With no images included, output each entry below exactly as it appears.

Stored items
--------------------------------------------------

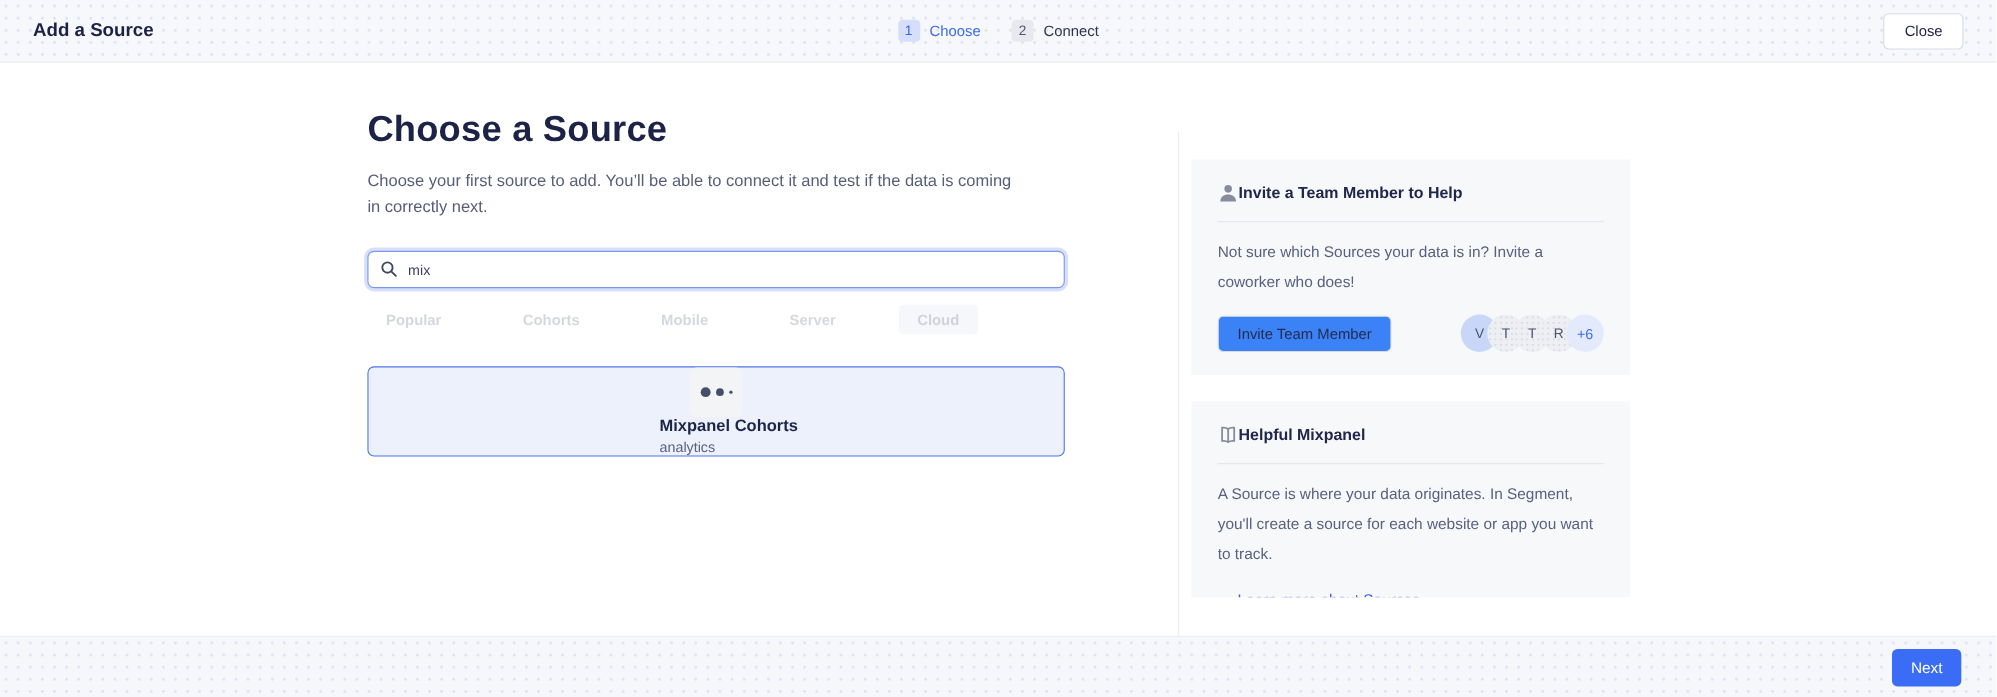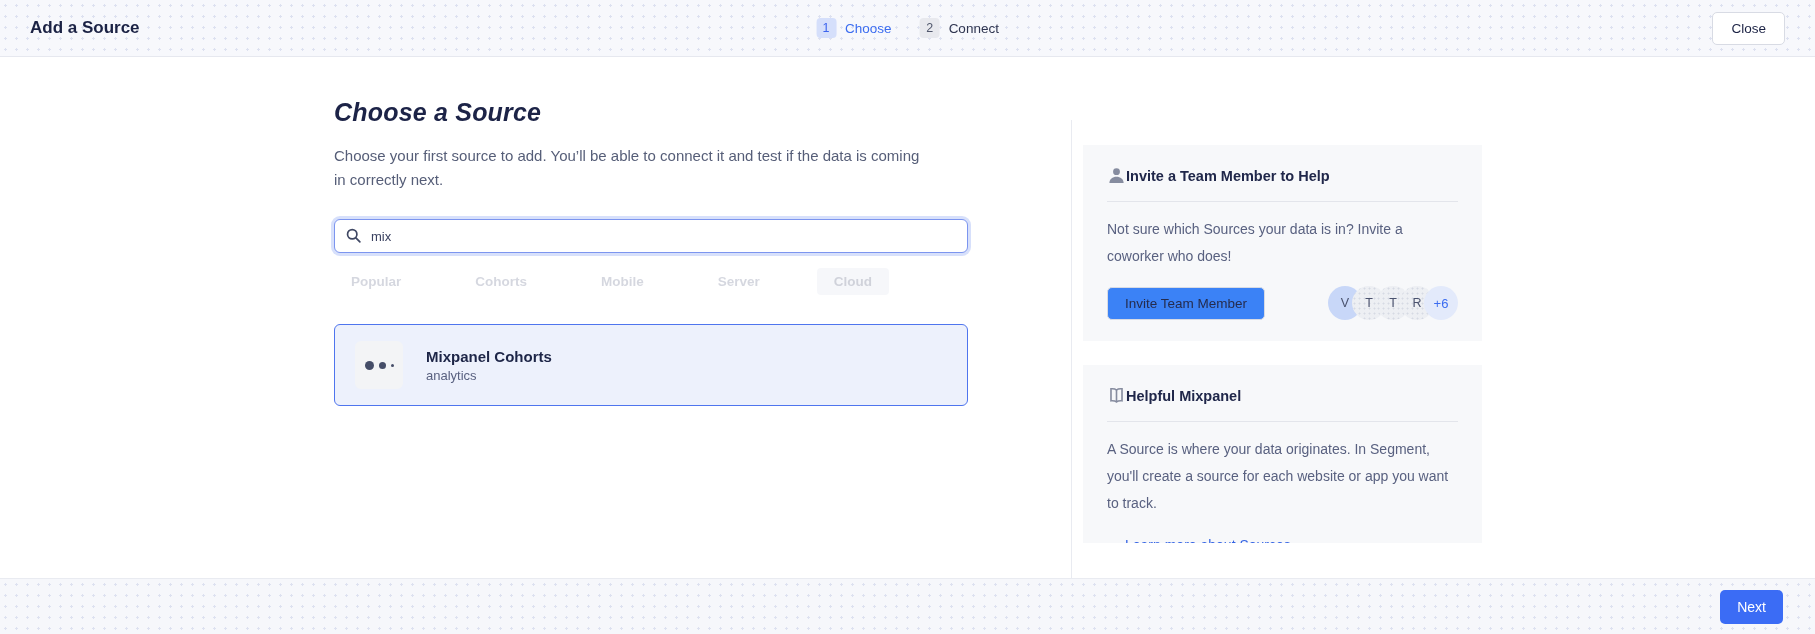--- a/index.html
+++ b/index.html
@@ -36,7 +36,7 @@
   
   .main { position:absolute; top:58px; left:0; width:1815px; height:520px; background:#fff; }
   .content { position:absolute; left:334px; top:40px; width:634px; }
-  .h1 { font-size:25px; font-weight:bold; color:#1c2347; letter-spacing:.2px;font-style:italic; }
+  .h1 { font-size:33px; font-weight:bold; color:#1c2347; letter-spacing:.2px; }
   .lede { margin-top:17px; max-width:592px; font-size:15px; line-height:24px; color:#565e78; }
 
   .searchbox {

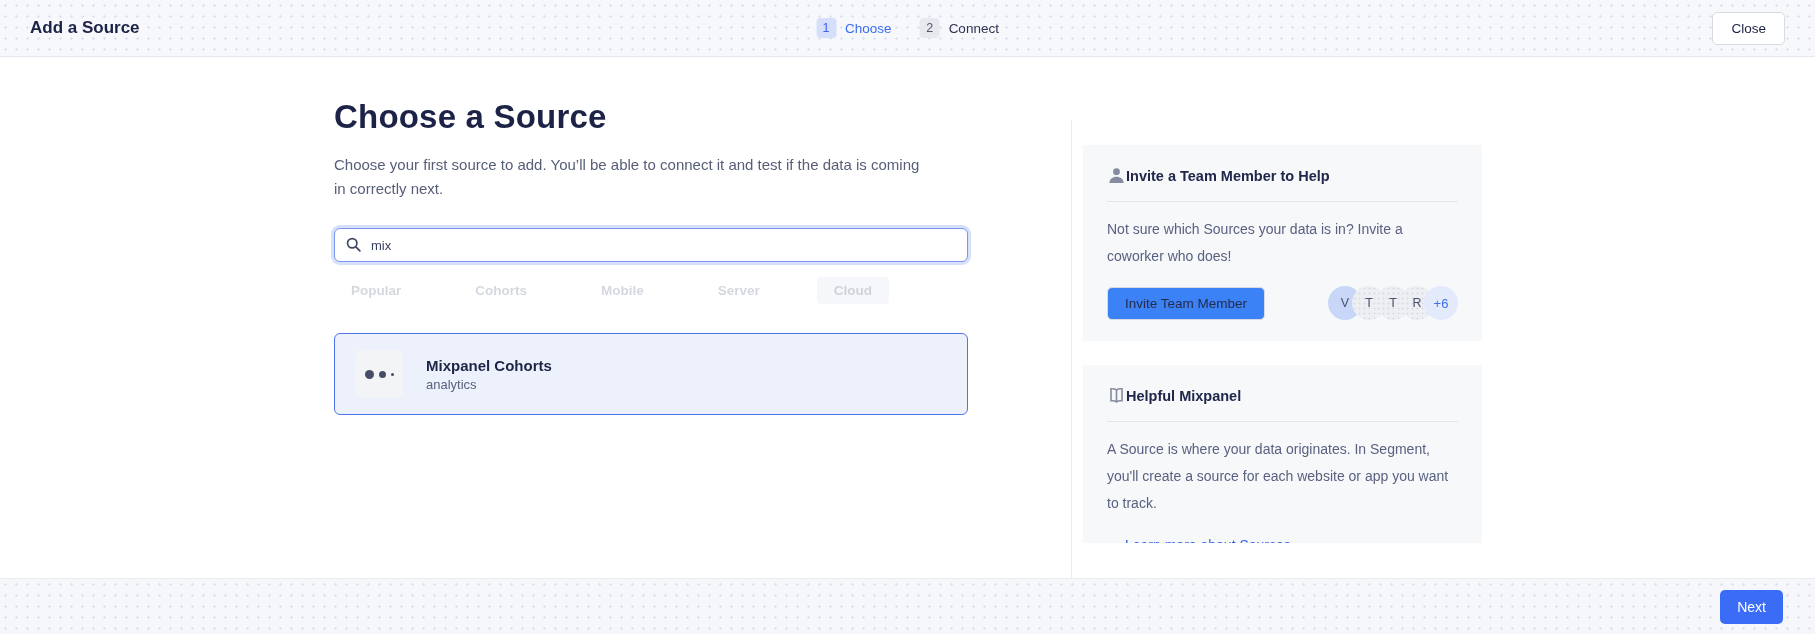--- a/index.html
+++ b/index.html
@@ -57,7 +57,7 @@
   .result-card {
     margin-top:29px; width:634px; height:82px;
     background:#edf1fc; border:1px solid #4f75ee; border-radius:6px;
-    display:flex; align-items:center; padding:0 20px; cursor:pointer;
+    display:flex; align-items:center; padding:0 20px; cursor:pointer;flex-direction:column;
   }
   .result-logo {
     width:48px; height:48px; border-radius:6px; background:#f3f4f6;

--------------------------------------------------

=== Task solution ===
--- a/index.html
+++ b/index.html
@@ -36,7 +36,7 @@
   
   .main { position:absolute; top:58px; left:0; width:1815px; height:520px; background:#fff; }
   .content { position:absolute; left:334px; top:40px; width:634px; }
-  .h1 { font-size:25px; font-weight:bold; color:#1c2347; letter-spacing:.2px;font-style:italic; }
+  .h1 { font-size:33px; font-weight:bold; color:#1c2347; letter-spacing:.2px; }
   .lede { margin-top:17px; max-width:592px; font-size:15px; line-height:24px; color:#565e78; }
 
   .searchbox {

--- a/index.html
+++ b/index.html
@@ -57,7 +57,7 @@
   .result-card {
     margin-top:29px; width:634px; height:82px;
     background:#edf1fc; border:1px solid #4f75ee; border-radius:6px;
-    display:flex; align-items:center; padding:0 20px; cursor:pointer;
+    display:flex; align-items:center; padding:0 20px; cursor:pointer;flex-direction:column;
   }
   .result-logo {
     width:48px; height:48px; border-radius:6px; background:#f3f4f6;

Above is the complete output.